Lan is just la but dubitative: either dubitative nonfuture habitual or dubitative perfect depending on the main verb’s lexical aspect.
Likewise, t’ʌn is a dubitative future. However, when used in conditionals, it can indicate a possible but unlikely result.
T’ʌn šk’a Dansi oku nö, q’en jype t’ʌ öx ʌk’.
[ˈtʰʌn ˈʃkʰa ˈdansi ˈoku ˈnø ˈqʰen ˈjype ˈtʰʌ ˈøx ˈʌkʰ]

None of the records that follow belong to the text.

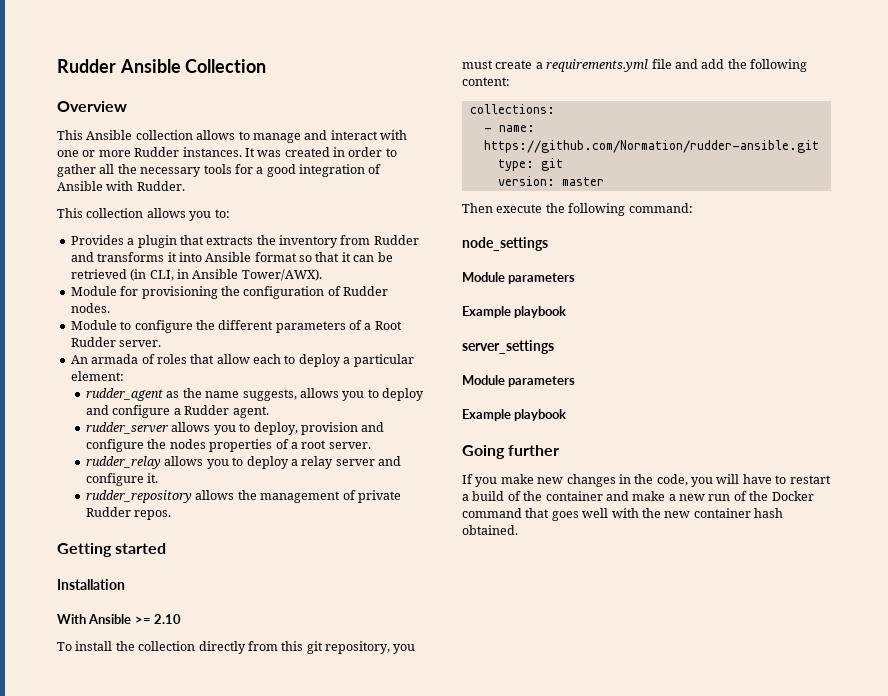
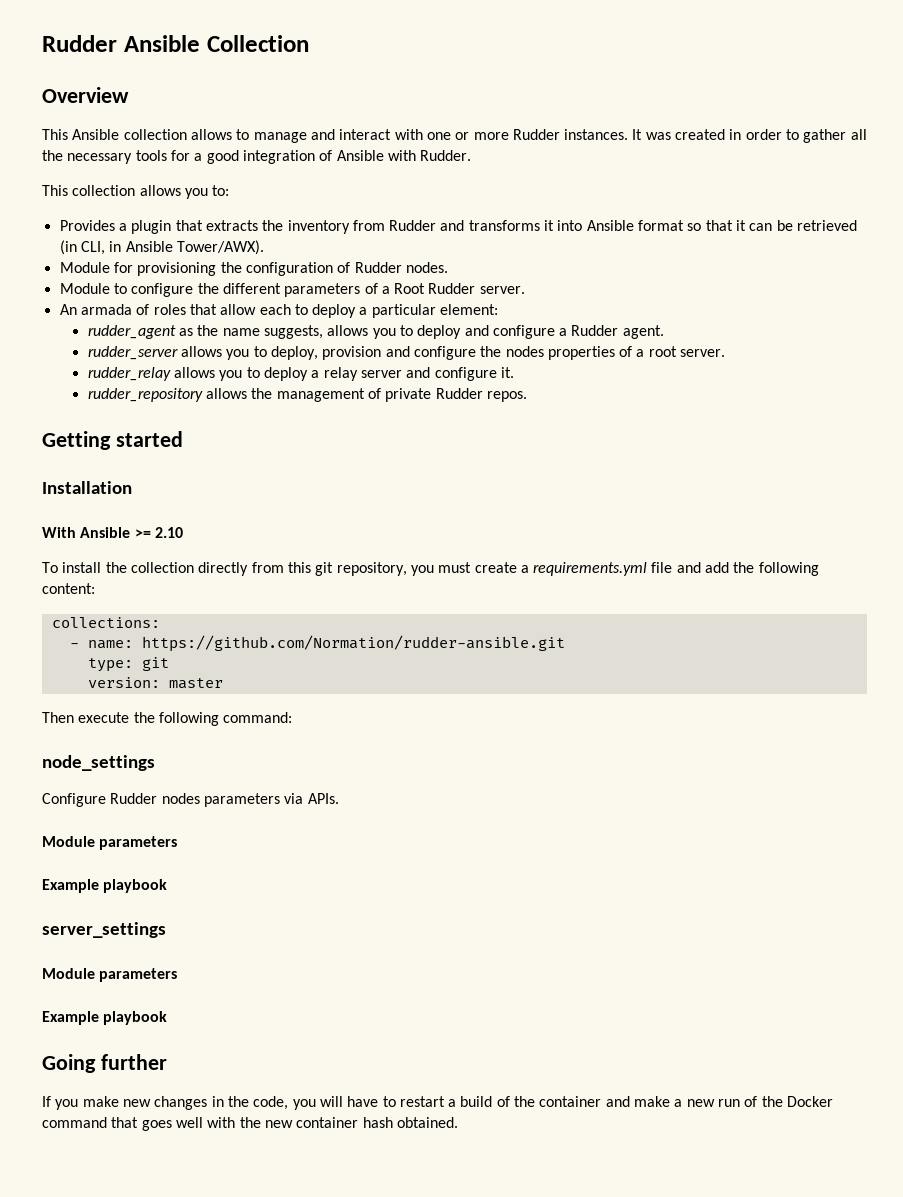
(548, 244) none -> [42,793,339,807] // Configure Rudder nodes parameters via APIs.

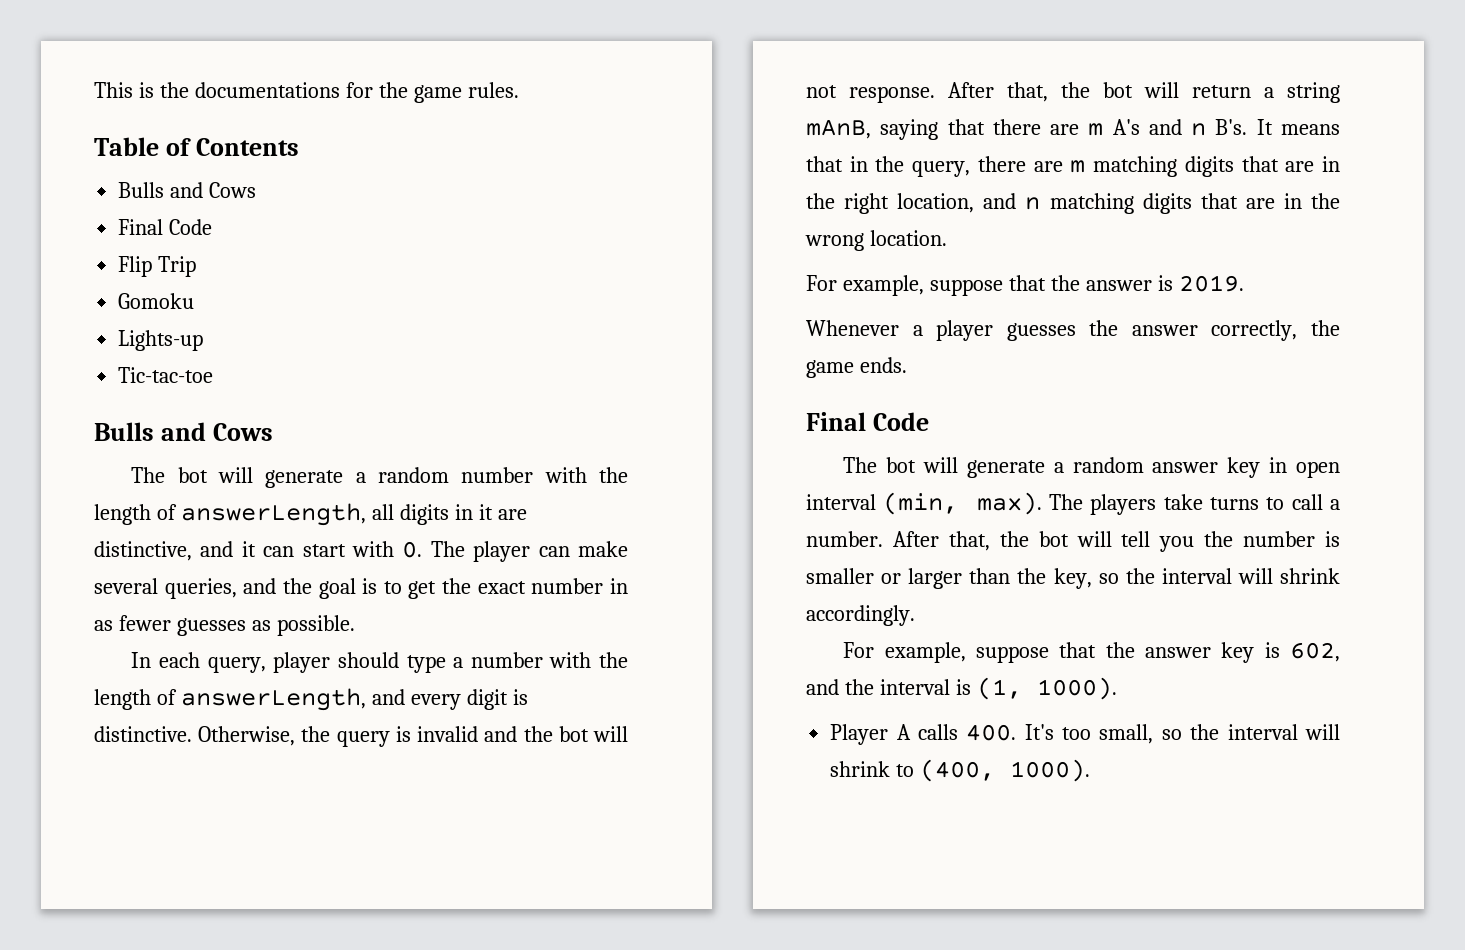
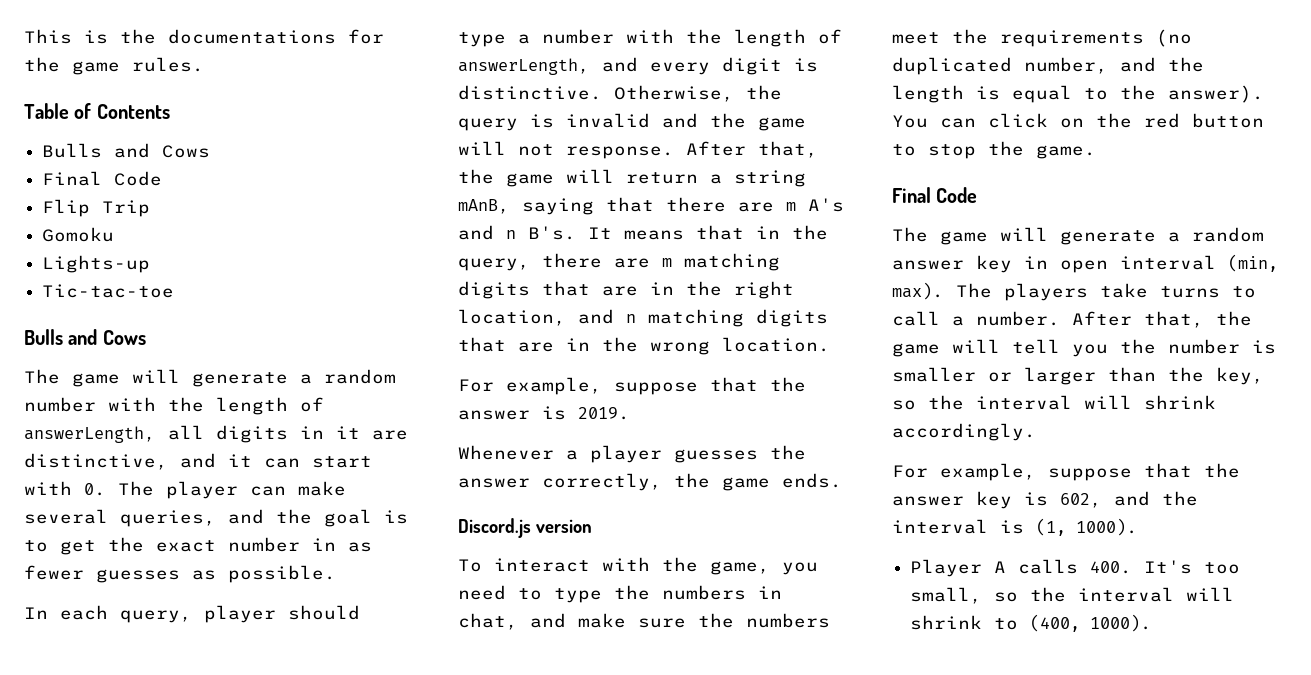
[177,467,208,483] bot -> [72,373,120,387] game
[558,726,589,742] bot -> [758,117,806,131] game
[1103,82,1133,98] bot -> [506,173,554,187] game
(907, 365) none -> [458,518,592,538] [458,557,818,575] [458,585,782,603] [458,613,830,630] [892,29,1192,47] [892,57,1204,75] [892,85,1264,103] [892,113,1264,128] [892,141,1096,159] // Discord.js version // To interact with the game, you need to type the numbers in chat, and make sure the numbers meet the requirements (no duplicated number, and the length is equal to the answer). You can click on the red button to stop the game.
[886,457,917,473] bot -> [940,231,988,245] game
[1038,531,1069,547] bot -> [892,343,940,357] game

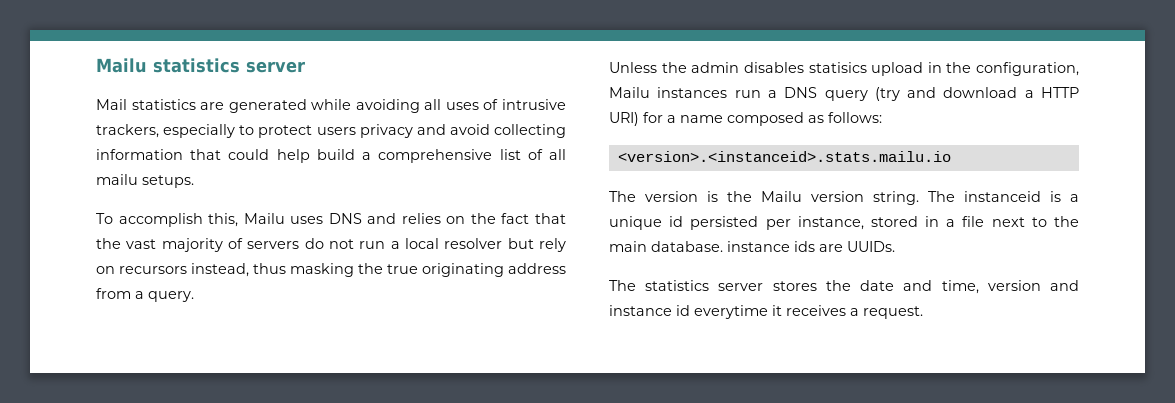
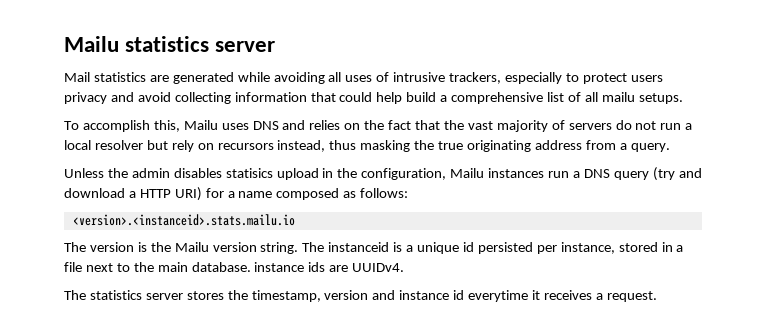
[847,241,895,252] UUIDs. -> [352,263,405,272] UUIDv4.
[860,280,979,294] date and time, -> [251,290,321,302] timestamp,

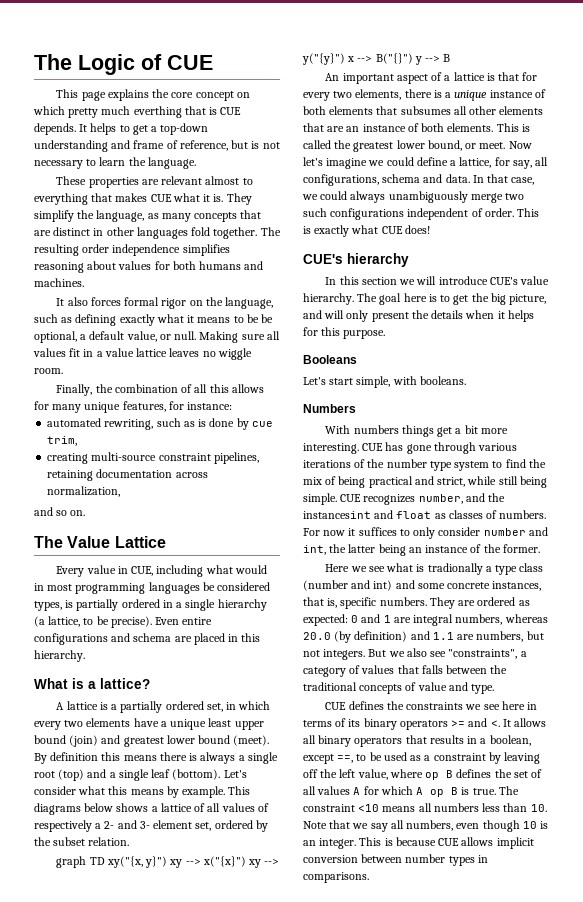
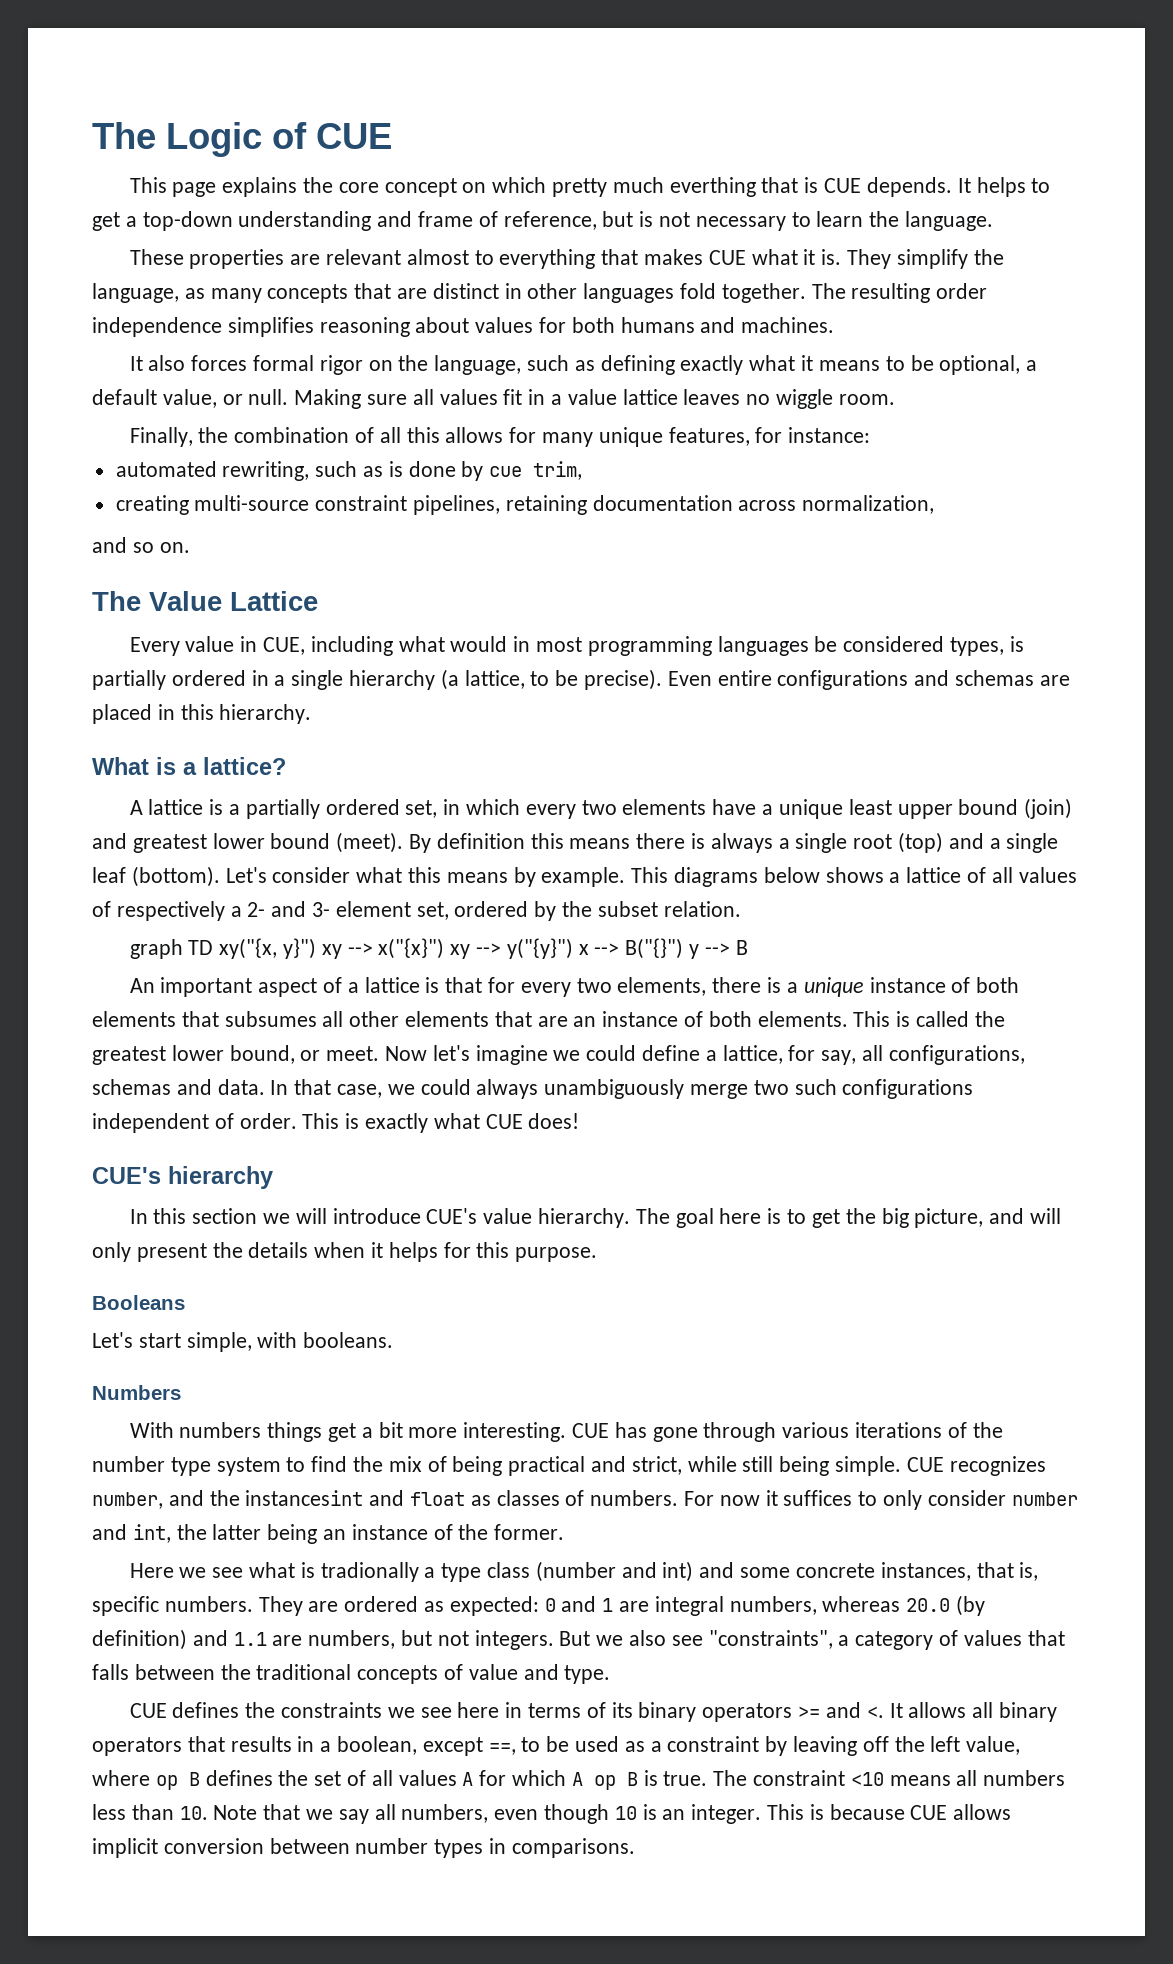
[261,314,274,323] be -> (934, 363) none
[133,633,172,642] schema -> [955,670,1035,686] schemas
[382,174,421,183] schema -> [92,1079,171,1095] schemas

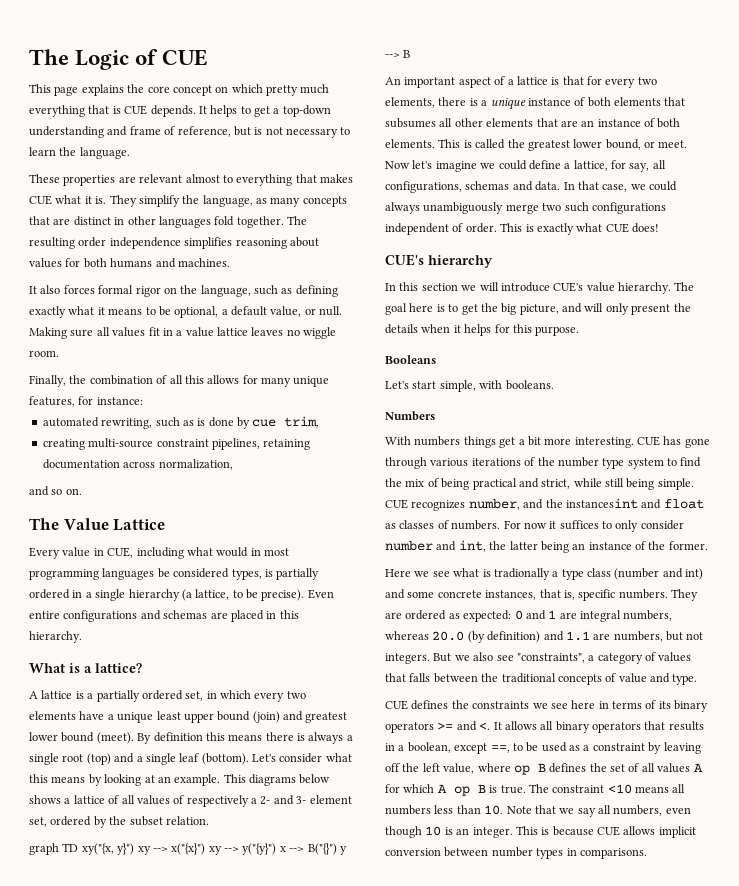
[669,177,756,197] everthing -> [29,105,85,117] everything
(536, 877) none -> [104,774,171,786] looking at an

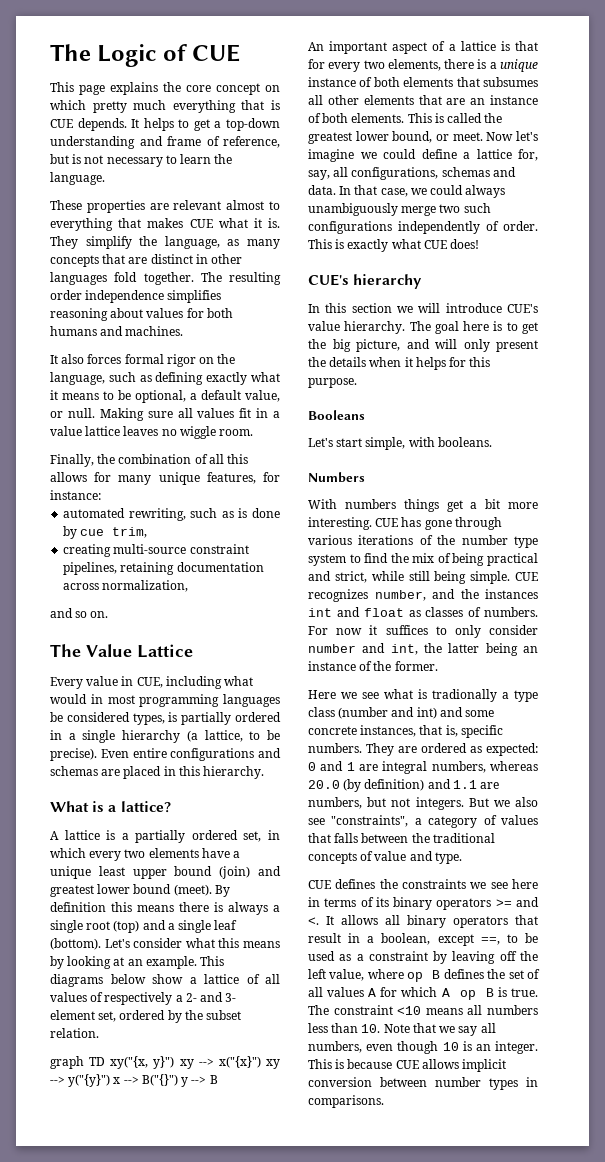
[29,795,61,804] shows -> [152,974,183,984] show
[573,160,626,171] lattice, for -> [476,149,538,161] lattice for,
[385,223,449,235] independent -> [398,221,480,234] independently
[565,498,638,509] instancesint -> [485,589,538,599] [308,608,332,617] instances int
[668,721,704,731] results -> [308,933,341,943] result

T'ʌ-n šk'a Dansi oku nö, q'e-n jy-pe t'ʌ öx ʌk.'
go-SUBJ collect Dansi berry PL.AN finish-SUBJ 1PL-1+2 go PREP.COM 3SG.SUPAN
“Dansi might pick berries if you and I go with him.”
While hŭ indicates an imperative modality, its subjunctive hŭn indicates an optative modality, expressing a strong wish for something to happen.
Hŭn ška Dansi xer oku nö!
[hʊn ˈʃkʰa ˈdansi ˈxeɾ ˈoku ˈnø]
Hŭn šk'a Dansi xer oku nöǃ
want-SUBJ collect Dansi 125 berry PL.AN
“May Dansi pick 125 berriesǃ”
Finally, jekne is relatively rare and usually only used formally. It’s used to especially politely ask a question, the subjunctive emphasizing that the request might not be fulfilled and by no means has to be:
Pen Dansi, jekne ška pen oku nö?
[ˈpen ˈdansi ˈjekne ˈʃka ˈpen ˈoku ˈnø]
Pen Dansi, jek-ne ška pen oku nö?
2SG Dansi ask-SUBJ collect 2SG berry PL.AN
“Dansi, would you be so kind as to pick berries?”
I hope all of this was at least somewhat interesting. Trying to write everything out in an explanation really helps to clarify things and flesh out details. What do you think of all this?